Também a FAL defende “uma redução gradual das propinas”, apoiando “proporcionalmente” as instituições de Ensino Superior “pela perda de financiamento caso as propinas cheguem a 0”. Além disso, têm “batalhado para limitar teto o máximo das propinas de mestrado”, dado que há mestrados com valores bastante elevados o que cria “desigualdades” no acesso e propõem um alargamento ao subsídio de alojamento “não apenas para os alunos bolseiros”, mas também “alargando a mais estudantes”, resume Catarina Ruivo.
Também a AAUL é a “favor da redução progressiva das propinas até ao seu desaparecimento”, de modo a “assegurar um acesso universal” e a “acabar com as barreiras de acesso”. “Quanto ao mestrado reconhecemos que situação é mais complexa, mas defendemos que deve haver uma maior harmonização entre várias universidades”, aponta Diogo Ferreira Leite.
À semelhança da AAC, FAL e da AAUL, também a FEP lembra que os jovens estudantes vivem uma “realidade difícil” e “desconcertante”, quer seja “pelos baixos salários”, quer seja pela “crise na habitação”. “Estávamos à espera de medidas que fizessem frente a problemas imediatos, como o alojamento estudantil, que é o grande entrave para a frequência do Ensino Superior por parte de muitos jovens”, conclui Gabriela Cabilhas.

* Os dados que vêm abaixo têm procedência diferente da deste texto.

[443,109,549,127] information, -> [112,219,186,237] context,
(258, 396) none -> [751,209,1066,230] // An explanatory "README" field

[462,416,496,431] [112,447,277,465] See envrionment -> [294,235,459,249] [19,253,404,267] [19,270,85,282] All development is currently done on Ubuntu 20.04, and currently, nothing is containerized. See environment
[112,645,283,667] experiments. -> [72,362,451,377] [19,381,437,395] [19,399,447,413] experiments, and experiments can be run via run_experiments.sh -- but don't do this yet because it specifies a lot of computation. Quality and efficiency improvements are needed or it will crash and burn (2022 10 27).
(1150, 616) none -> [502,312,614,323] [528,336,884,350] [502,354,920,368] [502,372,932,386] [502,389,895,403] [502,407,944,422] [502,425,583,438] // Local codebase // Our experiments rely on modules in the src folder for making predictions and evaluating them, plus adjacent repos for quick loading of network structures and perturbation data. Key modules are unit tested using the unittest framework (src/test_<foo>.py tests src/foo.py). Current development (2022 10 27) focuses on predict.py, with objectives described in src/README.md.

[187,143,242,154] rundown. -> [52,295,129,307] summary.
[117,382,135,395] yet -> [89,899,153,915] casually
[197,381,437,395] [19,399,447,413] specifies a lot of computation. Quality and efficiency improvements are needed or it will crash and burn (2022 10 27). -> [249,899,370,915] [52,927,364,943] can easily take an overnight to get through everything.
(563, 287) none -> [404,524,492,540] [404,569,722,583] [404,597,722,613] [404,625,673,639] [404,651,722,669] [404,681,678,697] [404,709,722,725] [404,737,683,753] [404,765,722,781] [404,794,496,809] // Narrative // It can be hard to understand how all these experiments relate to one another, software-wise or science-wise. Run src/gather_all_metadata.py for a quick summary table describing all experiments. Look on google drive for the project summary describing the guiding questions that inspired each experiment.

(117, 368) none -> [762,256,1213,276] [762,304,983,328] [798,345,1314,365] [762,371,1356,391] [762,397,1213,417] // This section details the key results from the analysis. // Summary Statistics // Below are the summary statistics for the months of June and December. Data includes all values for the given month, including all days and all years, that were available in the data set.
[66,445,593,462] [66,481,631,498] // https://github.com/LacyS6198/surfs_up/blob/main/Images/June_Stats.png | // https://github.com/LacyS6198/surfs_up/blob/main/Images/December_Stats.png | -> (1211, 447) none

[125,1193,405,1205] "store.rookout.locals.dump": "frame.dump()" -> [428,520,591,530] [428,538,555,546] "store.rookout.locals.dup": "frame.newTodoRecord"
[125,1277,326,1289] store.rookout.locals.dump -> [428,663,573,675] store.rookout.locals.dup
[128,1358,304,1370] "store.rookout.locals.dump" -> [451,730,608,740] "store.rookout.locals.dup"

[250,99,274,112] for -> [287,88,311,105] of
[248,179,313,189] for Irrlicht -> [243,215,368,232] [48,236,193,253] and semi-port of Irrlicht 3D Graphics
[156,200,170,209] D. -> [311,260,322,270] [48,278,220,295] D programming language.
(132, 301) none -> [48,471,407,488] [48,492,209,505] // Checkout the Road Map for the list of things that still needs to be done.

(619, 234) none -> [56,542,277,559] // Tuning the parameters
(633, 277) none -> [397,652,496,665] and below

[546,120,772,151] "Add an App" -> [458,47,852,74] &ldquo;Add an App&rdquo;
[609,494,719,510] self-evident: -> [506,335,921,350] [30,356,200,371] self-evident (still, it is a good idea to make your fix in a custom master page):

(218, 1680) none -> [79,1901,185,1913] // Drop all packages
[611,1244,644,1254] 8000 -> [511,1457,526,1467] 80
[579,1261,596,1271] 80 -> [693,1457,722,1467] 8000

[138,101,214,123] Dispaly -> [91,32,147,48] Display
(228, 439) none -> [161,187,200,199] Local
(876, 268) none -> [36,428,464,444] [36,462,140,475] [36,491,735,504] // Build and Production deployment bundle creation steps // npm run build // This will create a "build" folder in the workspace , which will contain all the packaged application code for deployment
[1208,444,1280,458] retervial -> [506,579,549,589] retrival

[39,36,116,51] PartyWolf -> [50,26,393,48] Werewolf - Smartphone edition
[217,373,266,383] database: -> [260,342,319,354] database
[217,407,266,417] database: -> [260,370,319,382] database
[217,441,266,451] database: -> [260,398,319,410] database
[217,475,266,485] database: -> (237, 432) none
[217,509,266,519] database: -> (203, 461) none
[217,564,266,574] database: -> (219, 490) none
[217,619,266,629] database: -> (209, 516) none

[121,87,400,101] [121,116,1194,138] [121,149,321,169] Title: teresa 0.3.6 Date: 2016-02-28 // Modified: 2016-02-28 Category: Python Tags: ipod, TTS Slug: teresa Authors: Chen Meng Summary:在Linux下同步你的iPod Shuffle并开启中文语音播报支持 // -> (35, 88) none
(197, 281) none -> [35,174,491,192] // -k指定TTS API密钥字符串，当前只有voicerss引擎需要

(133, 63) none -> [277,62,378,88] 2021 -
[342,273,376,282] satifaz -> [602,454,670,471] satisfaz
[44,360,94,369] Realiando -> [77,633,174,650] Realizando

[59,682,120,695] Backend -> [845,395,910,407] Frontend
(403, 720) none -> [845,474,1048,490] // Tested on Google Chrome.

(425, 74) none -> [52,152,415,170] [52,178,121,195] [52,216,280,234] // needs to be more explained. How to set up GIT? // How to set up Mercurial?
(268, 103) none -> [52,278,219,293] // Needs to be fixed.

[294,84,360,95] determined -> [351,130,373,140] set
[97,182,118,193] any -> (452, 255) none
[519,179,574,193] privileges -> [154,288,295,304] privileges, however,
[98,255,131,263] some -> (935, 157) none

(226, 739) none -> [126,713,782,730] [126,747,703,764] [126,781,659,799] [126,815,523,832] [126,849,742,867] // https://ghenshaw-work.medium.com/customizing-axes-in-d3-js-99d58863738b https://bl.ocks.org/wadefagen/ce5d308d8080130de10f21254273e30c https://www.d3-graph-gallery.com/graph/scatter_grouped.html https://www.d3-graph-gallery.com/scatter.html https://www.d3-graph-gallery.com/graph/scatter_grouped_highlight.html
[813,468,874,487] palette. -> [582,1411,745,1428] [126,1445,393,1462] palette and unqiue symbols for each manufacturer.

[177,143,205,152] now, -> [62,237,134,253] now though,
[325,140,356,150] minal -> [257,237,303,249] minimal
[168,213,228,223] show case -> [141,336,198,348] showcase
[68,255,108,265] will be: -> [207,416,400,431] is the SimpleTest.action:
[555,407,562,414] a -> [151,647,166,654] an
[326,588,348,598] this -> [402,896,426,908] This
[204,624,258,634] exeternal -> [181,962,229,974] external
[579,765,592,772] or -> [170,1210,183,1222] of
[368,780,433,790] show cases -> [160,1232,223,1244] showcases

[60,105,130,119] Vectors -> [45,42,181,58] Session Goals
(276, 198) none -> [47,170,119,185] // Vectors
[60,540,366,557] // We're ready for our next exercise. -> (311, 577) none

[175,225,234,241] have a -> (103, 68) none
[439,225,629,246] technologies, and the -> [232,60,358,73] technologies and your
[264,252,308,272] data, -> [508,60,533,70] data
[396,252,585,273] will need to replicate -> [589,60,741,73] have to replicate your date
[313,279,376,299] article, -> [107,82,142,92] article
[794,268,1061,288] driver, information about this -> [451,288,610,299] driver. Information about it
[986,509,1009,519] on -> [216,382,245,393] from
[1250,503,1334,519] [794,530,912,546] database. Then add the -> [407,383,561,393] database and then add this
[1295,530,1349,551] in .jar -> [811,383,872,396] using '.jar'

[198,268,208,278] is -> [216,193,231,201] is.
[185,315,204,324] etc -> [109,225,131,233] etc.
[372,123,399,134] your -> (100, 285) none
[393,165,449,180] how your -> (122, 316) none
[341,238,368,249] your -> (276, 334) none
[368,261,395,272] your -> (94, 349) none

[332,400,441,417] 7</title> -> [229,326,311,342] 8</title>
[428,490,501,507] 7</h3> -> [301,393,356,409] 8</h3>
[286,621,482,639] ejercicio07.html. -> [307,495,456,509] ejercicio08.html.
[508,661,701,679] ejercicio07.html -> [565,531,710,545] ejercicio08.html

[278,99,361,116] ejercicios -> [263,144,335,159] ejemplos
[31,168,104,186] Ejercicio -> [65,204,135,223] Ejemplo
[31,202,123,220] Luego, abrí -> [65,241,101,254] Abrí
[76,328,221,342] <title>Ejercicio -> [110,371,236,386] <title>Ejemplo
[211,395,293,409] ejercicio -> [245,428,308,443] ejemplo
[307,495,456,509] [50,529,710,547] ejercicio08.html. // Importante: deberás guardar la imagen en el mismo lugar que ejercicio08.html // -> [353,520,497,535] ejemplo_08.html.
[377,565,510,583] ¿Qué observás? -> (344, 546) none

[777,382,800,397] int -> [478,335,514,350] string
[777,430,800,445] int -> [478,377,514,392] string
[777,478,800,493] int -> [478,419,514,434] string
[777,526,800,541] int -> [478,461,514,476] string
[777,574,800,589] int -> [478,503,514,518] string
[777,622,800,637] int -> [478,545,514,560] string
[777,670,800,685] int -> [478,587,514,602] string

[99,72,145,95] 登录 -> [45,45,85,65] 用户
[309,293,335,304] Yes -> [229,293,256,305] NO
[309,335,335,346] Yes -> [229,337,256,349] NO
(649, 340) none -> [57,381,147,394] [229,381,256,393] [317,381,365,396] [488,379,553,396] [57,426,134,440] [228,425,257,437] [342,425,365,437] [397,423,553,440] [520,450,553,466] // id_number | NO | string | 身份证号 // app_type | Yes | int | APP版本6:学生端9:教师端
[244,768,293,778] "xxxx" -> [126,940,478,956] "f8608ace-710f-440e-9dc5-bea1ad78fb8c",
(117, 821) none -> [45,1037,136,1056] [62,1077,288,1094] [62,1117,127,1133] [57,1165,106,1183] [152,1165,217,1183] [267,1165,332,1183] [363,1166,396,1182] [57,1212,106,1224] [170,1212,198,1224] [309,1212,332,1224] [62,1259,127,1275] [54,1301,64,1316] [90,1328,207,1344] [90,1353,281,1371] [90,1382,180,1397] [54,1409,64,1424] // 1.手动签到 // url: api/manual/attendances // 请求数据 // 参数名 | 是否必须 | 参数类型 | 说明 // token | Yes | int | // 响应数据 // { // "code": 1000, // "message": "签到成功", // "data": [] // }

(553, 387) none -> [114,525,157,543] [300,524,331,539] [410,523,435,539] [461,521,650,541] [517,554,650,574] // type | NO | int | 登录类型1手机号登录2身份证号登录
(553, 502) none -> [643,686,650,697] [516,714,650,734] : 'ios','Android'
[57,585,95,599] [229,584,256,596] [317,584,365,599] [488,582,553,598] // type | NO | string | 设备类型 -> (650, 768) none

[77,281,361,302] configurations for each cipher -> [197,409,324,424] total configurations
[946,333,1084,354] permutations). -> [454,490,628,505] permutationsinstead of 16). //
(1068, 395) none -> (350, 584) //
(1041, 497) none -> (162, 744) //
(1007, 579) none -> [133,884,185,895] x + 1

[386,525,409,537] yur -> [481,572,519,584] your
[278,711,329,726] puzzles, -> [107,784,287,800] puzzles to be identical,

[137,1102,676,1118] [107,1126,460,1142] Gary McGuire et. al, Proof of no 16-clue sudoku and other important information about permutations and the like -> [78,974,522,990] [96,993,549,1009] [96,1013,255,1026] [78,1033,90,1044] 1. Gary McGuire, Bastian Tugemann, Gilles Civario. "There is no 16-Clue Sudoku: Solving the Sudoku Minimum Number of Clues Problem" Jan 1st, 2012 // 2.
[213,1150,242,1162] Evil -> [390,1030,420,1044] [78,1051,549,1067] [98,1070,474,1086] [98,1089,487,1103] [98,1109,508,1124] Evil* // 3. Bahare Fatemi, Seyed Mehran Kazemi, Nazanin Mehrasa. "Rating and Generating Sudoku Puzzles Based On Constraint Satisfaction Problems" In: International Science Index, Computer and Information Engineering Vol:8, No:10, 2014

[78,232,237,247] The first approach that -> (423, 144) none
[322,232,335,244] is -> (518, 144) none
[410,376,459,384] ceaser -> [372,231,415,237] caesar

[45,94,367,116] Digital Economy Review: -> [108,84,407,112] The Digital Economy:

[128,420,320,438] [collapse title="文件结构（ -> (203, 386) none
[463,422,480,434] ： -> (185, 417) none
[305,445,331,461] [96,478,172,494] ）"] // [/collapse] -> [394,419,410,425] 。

Por último, além do “acesso universal e gratuito ao Ensino Superior”, a AAUMinho lembra que “há muitos outros custos associados” e que os universitários que estudam fora das grandes cidades enfrentam “grandes dificuldades”. “Fora dos grandes centros urbanos, como é o caso do Minho, os transportes são limitados”, aponta Margarida Isaías, ao ECO, pedindo assim um reforço da oferta.